## Task instructions
Verbatim, and with nothing else, reproduce the data below from its first line through the line containing "[803,590,1003,608] have a".

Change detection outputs
++++++
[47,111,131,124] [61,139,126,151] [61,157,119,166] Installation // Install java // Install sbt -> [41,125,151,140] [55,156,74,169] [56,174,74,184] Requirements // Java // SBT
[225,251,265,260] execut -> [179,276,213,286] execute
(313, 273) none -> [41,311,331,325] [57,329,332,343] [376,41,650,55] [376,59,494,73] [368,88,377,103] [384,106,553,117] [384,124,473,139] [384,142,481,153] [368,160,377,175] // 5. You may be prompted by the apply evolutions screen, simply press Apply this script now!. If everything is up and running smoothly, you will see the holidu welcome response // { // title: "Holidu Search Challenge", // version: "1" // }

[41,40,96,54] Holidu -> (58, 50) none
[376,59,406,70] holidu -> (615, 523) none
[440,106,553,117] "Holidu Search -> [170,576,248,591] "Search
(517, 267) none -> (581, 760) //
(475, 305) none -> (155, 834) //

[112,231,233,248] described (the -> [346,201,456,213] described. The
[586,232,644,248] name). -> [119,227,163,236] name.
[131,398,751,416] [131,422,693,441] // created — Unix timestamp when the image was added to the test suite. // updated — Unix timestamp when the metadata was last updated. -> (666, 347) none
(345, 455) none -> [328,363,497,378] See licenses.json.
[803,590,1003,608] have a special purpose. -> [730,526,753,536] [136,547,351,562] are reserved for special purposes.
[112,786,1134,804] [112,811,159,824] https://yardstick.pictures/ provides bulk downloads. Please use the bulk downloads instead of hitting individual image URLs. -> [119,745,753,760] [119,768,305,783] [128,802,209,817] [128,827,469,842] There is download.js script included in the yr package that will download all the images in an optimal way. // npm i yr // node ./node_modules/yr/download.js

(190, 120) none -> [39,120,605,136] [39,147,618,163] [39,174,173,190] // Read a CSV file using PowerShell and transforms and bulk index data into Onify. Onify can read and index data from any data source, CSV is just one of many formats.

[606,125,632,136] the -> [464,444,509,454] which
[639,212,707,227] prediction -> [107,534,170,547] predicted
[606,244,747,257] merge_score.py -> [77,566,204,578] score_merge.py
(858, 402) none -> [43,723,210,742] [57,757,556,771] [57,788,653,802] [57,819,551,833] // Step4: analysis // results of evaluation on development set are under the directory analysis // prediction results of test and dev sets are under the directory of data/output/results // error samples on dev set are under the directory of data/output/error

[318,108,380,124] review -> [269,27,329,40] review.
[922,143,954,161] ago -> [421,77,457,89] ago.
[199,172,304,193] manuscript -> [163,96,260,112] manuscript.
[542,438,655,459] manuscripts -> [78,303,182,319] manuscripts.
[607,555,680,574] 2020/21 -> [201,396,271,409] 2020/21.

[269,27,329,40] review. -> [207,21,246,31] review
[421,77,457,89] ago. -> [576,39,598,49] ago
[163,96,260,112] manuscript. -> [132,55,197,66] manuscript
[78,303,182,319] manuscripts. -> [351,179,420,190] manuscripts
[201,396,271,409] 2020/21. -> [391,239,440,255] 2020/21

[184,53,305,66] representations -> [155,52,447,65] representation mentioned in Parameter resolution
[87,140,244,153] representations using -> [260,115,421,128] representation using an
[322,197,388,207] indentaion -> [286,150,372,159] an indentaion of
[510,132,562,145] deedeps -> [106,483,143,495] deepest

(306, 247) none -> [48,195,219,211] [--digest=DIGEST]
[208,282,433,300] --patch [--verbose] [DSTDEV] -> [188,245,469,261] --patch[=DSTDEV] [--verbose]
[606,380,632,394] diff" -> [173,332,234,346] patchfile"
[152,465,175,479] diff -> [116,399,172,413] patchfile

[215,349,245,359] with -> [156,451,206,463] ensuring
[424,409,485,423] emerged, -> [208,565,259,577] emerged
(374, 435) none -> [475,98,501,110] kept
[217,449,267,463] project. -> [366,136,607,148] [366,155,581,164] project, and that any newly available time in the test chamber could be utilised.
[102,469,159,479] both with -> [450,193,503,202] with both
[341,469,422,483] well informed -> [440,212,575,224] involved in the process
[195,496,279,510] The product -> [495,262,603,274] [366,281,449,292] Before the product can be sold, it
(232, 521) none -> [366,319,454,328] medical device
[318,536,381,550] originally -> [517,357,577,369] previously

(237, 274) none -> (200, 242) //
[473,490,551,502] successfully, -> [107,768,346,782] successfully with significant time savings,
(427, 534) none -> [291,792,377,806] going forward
++++++
## Response box
[47,111,131,124] [61,139,126,151] [61,157,119,166] Installation // Install java // Install sbt -> [41,125,151,140] [55,156,74,169] [56,174,74,184] Requirements // Java // SBT
[225,251,265,260] execut -> [179,276,213,286] execute
(313, 273) none -> [41,311,331,325] [57,329,332,343] [376,41,650,55] [376,59,494,73] [368,88,377,103] [384,106,553,117] [384,124,473,139] [384,142,481,153] [368,160,377,175] // 5. You may be prompted by the apply evolutions screen, simply press Apply this script now!. If everything is up and running smoothly, you will see the holidu welcome response // { // title: "Holidu Search Challenge", // version: "1" // }

[41,40,96,54] Holidu -> (58, 50) none
[376,59,406,70] holidu -> (615, 523) none
[440,106,553,117] "Holidu Search -> [170,576,248,591] "Search
(517, 267) none -> (581, 760) //
(475, 305) none -> (155, 834) //

[112,231,233,248] described (the -> [346,201,456,213] described. The
[586,232,644,248] name). -> [119,227,163,236] name.
[131,398,751,416] [131,422,693,441] // created — Unix timestamp when the image was added to the test suite. // updated — Unix timestamp when the metadata was last updated. -> (666, 347) none
(345, 455) none -> [328,363,497,378] See licenses.json.
[803,590,1003,608] have a special purpose. -> [730,526,753,536] [136,547,351,562] are reserved for special purposes.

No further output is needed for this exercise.